Genetic Identification of AML Patients Older than 60 years Achieving Long-term Survival with Intensive Chemotherapy.

To design a simple and reproducible classifier predicting the overall survival (OS) of AML patients ≥ 60 years old treated with 7+3, we sequenced 37 genes in 471 patients from the ALFA1200 study (NCT01966497, median age 68 years). Mutation patterns and OS differed between the 84 patients with poor-risk cytogenetics and the 387 patients with good (N=13), intermediate (N=339) or unavailable (N=35) cytogenetic risk. TP53 (HR=2.49; P=0.0003) and KRAS (HR=3.60; P=0.001) mutations independently worsened OS of patients with poor-risk cytogenetics.
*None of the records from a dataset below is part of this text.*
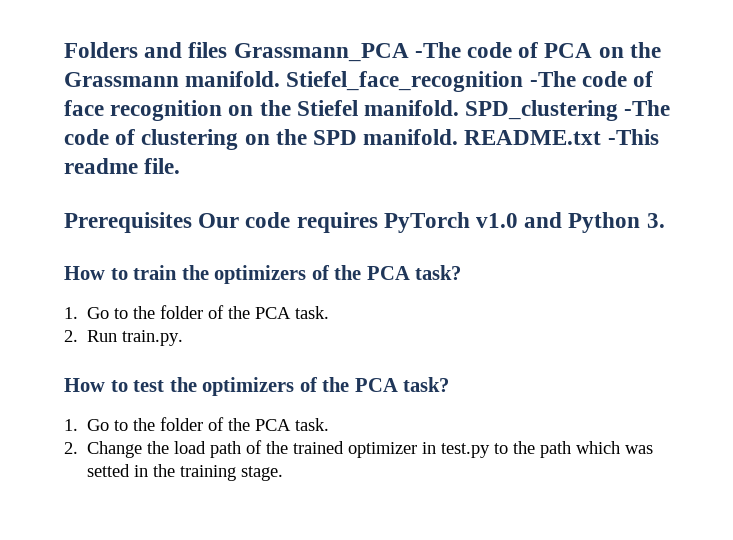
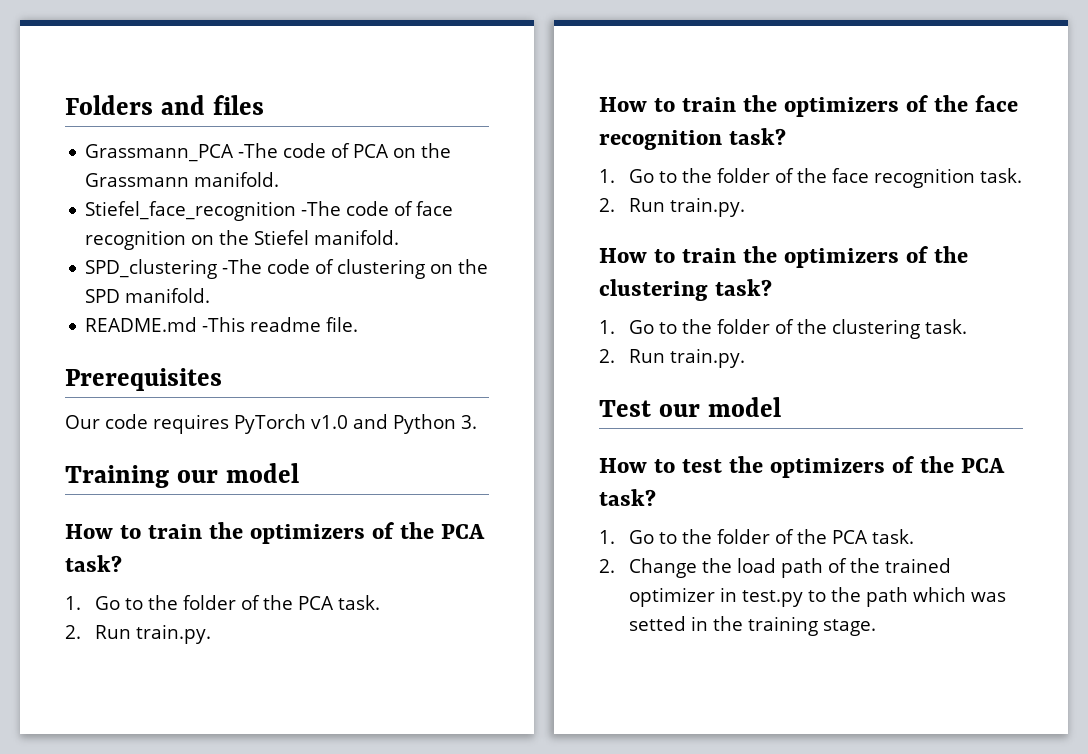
- Folders and files Grassmann_PCA -The code of PCA on the Grassmann manifold. Stiefel_face_recognition -The code of face recognition on the Stiefel manifold. SPD_clustering -The code of clustering on the SPD manifold. README.txt -This readme file.
+ Folders and files
+ Grassmann_PCA -The code of PCA on the Grassmann manifold.
+ Stiefel_face_recognition -The code of face recognition on the Stiefel manifold.
+ SPD_clustering -The code of clustering on the SPD manifold.
+ README.md -This readme file.
- Prerequisites Our code requires PyTorch v1.0 and Python 3.
+ Prerequisites
+ Our code requires PyTorch v1.0 and Python 3.
+ Training our model
+ How to train the optimizers of the face recognition task?
+ 1. Go to the folder of the face recognition task.
+ 2. Run train.py.
+ How to train the optimizers of the clustering task?
+ 1. Go to the folder of the clustering task.
+ 2. Run train.py.
+ Test our model

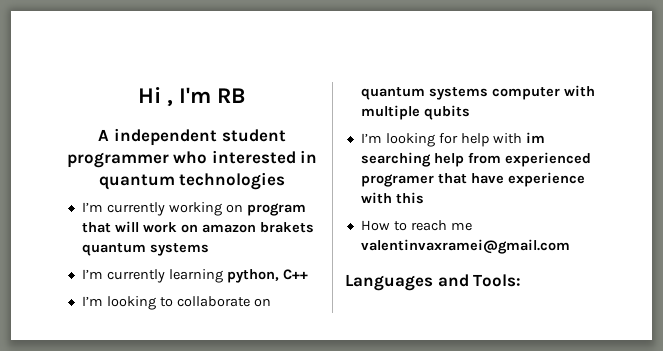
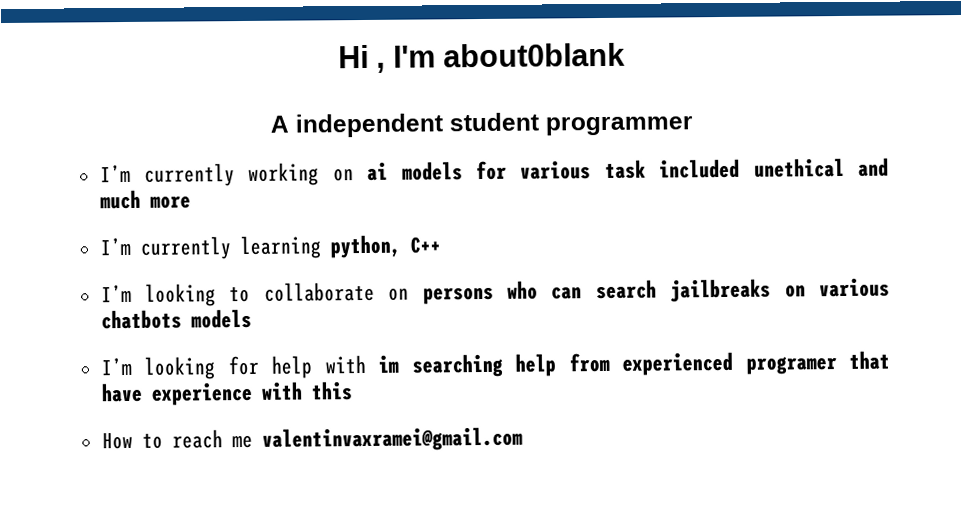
- Hi , I'm RB
+ Hi , I'm about0blank
- A independent student programmer who interested in quantum technologies
+ A independent student programmer
- I’m currently working on program that will work on amazon brakets quantum systems
+ I’m currently working on ai models for various task included unethical and much more
- I’m looking to collaborate on quantum systems computer with multiple qubits
+ I’m looking to collaborate on persons who can search jailbreaks on various chatbots models
- Languages and Tools:

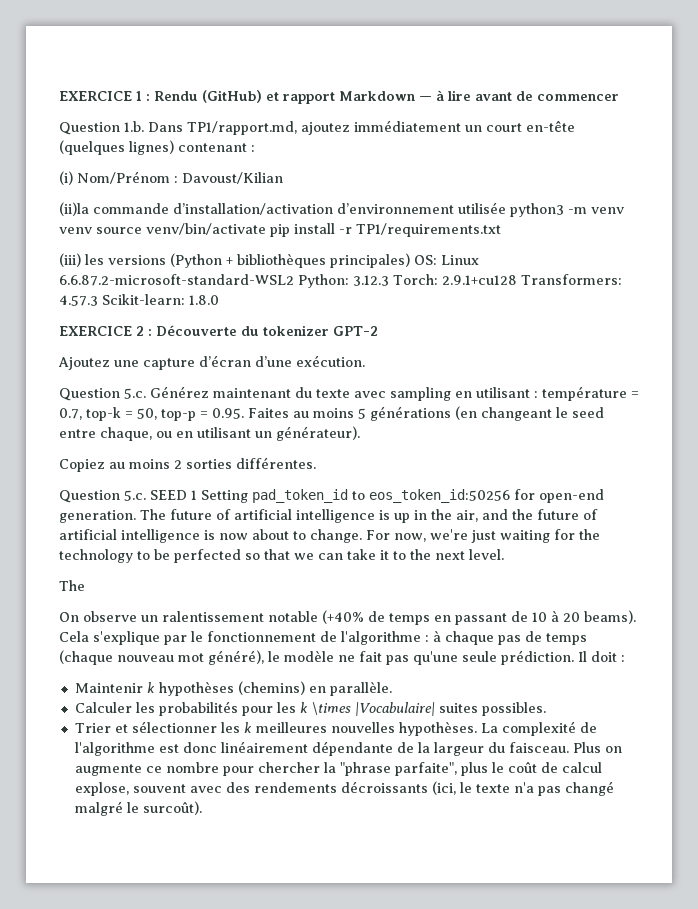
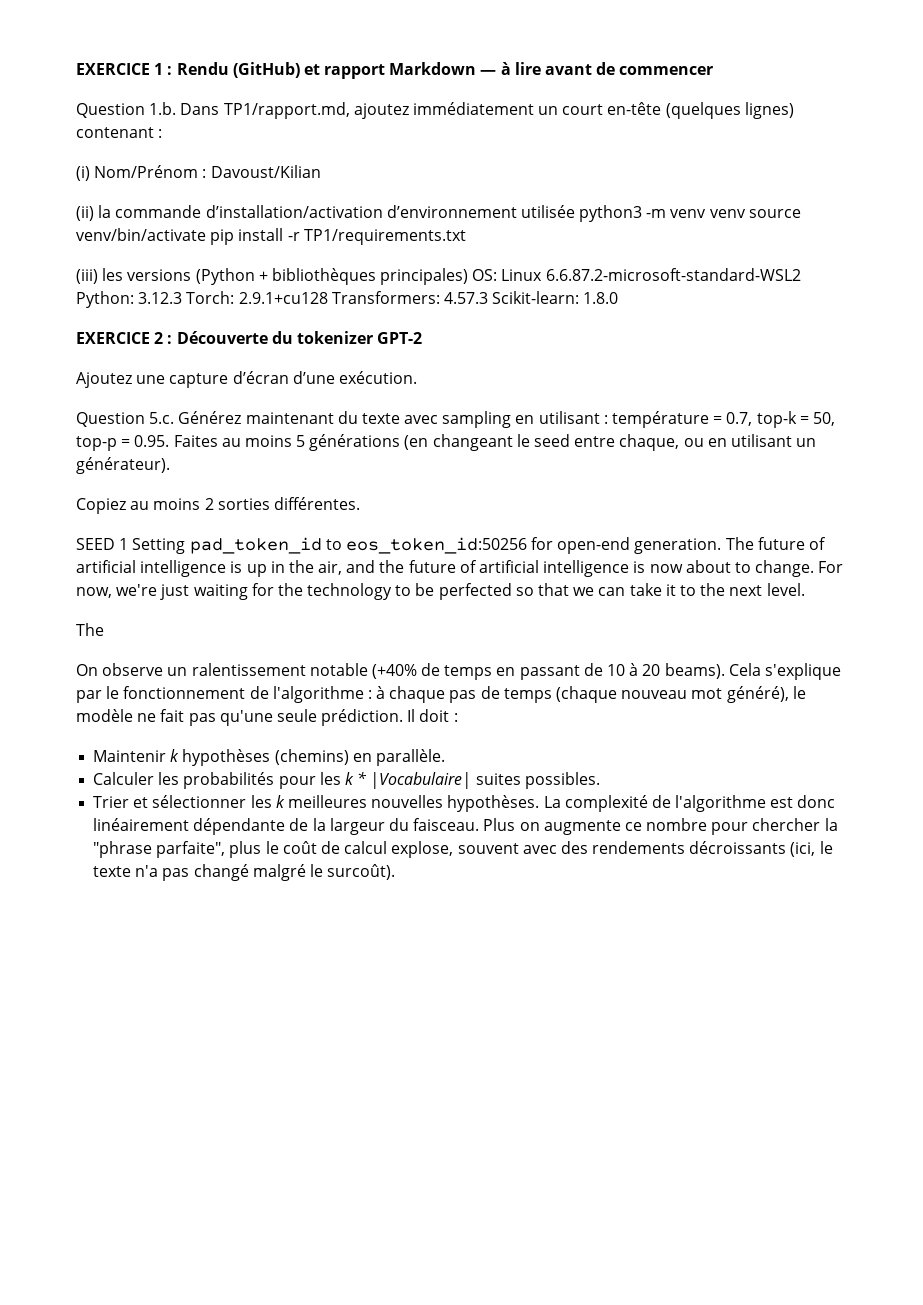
- (ii)la commande d’installation/activation d’environnement utilisée python3 -m venv venv source venv/bin/activate pip install -r TP1/requirements.txt
+ (ii) la commande d’installation/activation d’environnement utilisée python3 -m venv venv source venv/bin/activate pip install -r TP1/requirements.txt
- Question 5.c. SEED 1 Setting pad_token_id to eos_token_id:50256 for open-end generation.
+ SEED 1 Setting pad_token_id to eos_token_id:50256 for open-end generation.
- Calculer les probabilités pour les k \times |Vocabulaire| suites possibles.
+ Calculer les probabilités pour les k * |Vocabulaire| suites possibles.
In those without poor-risk cytogenetics, NPM1 (HR=0.57; P=0.0004), FLT3-ITDs with low (HR=1.85; P=0.0005) or high (HR=3.51; P<10-4) allelic ratio, DNMT3A (HR=1.86; P<10-4), NRAS (HR=1.54; P=0.019) and ASXL1 (HR=1.89; P=0.0003) mutations independently predicted OS. Combining cytogenetic risk and mutations in these 7 genes, 39.1% of patients could be assigned to a 'go-go' tier with a 2-year OS of 66.1%, 7.6% to the 'no-go' group (2-year OS 2.8%) while the 53.3% 'slow-go' patients had a 2-year OS of 39.1% (P<10-5). Across three independent validation cohorts, 31.2-37.7% and 11.2-13.5% of patients were assigned to the 'go-go' and the 'no-go' tiers respectively, with significant differences in OS between tiers in all 3 cohorts (HDF, N=141, P=0.003, SAL N=466 and AMLSG N=223, both P<10-5). The ALFA decision tool is a simple, robust and discriminant prognostic model for AML patients older than 60 years treated with intensive chemotherapy. This model can instruct the design of trials comparing the 7+3 standard of care with less intensive regimens.